Start of Block
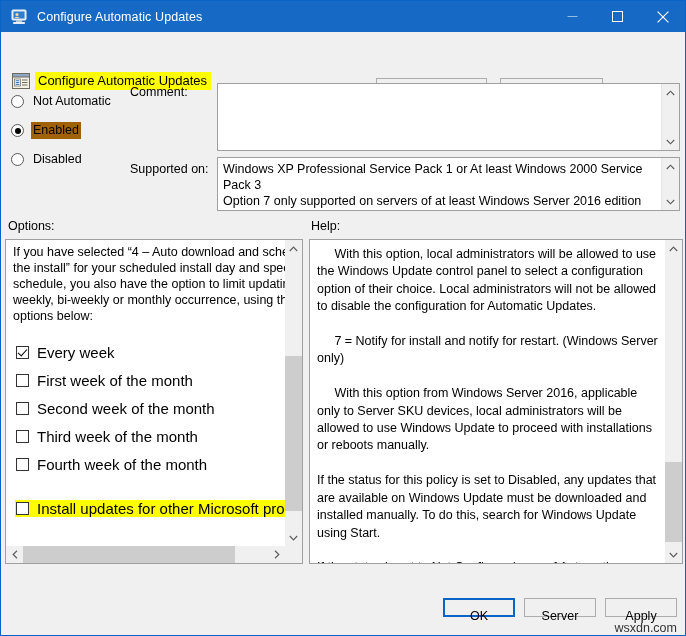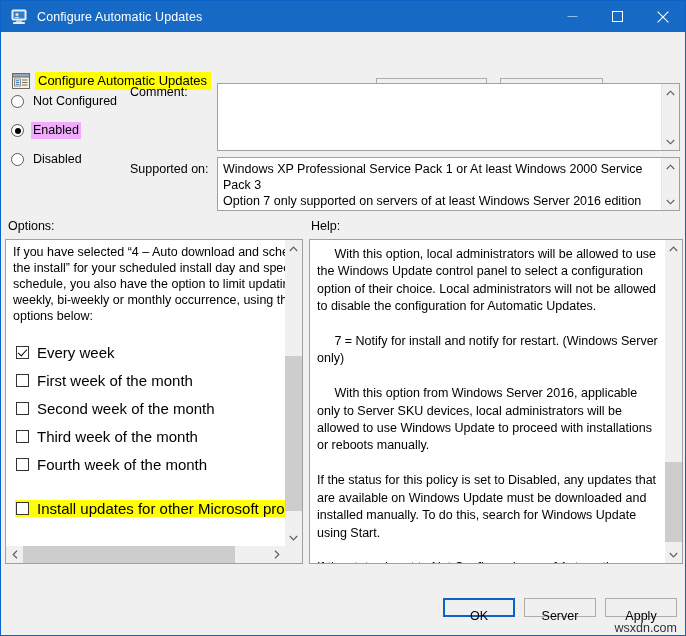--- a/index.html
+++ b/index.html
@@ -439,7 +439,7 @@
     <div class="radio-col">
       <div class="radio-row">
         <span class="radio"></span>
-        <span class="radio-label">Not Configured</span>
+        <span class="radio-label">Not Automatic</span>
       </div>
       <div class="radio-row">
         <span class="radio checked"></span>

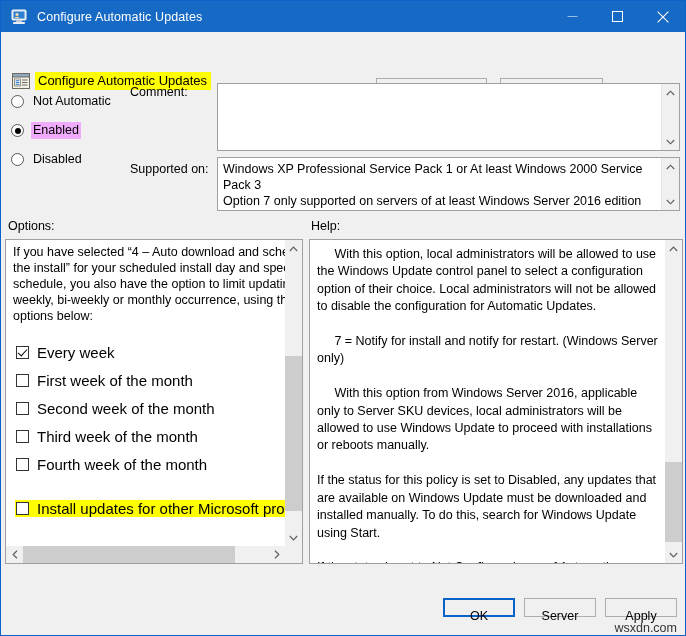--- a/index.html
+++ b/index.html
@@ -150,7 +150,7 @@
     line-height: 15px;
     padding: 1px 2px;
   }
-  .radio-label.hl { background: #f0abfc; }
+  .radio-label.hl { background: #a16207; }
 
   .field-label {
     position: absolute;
End of Block
What you are asked to do = Return each line from the entries above that includes "label".

Written solution =
-        <span class="radio-label">Not Configured</span>
+        <span class="radio-label">Not Automatic</span>
-  .radio-label.hl { background: #f0abfc; }
+  .radio-label.hl { background: #a16207; }
   .field-label {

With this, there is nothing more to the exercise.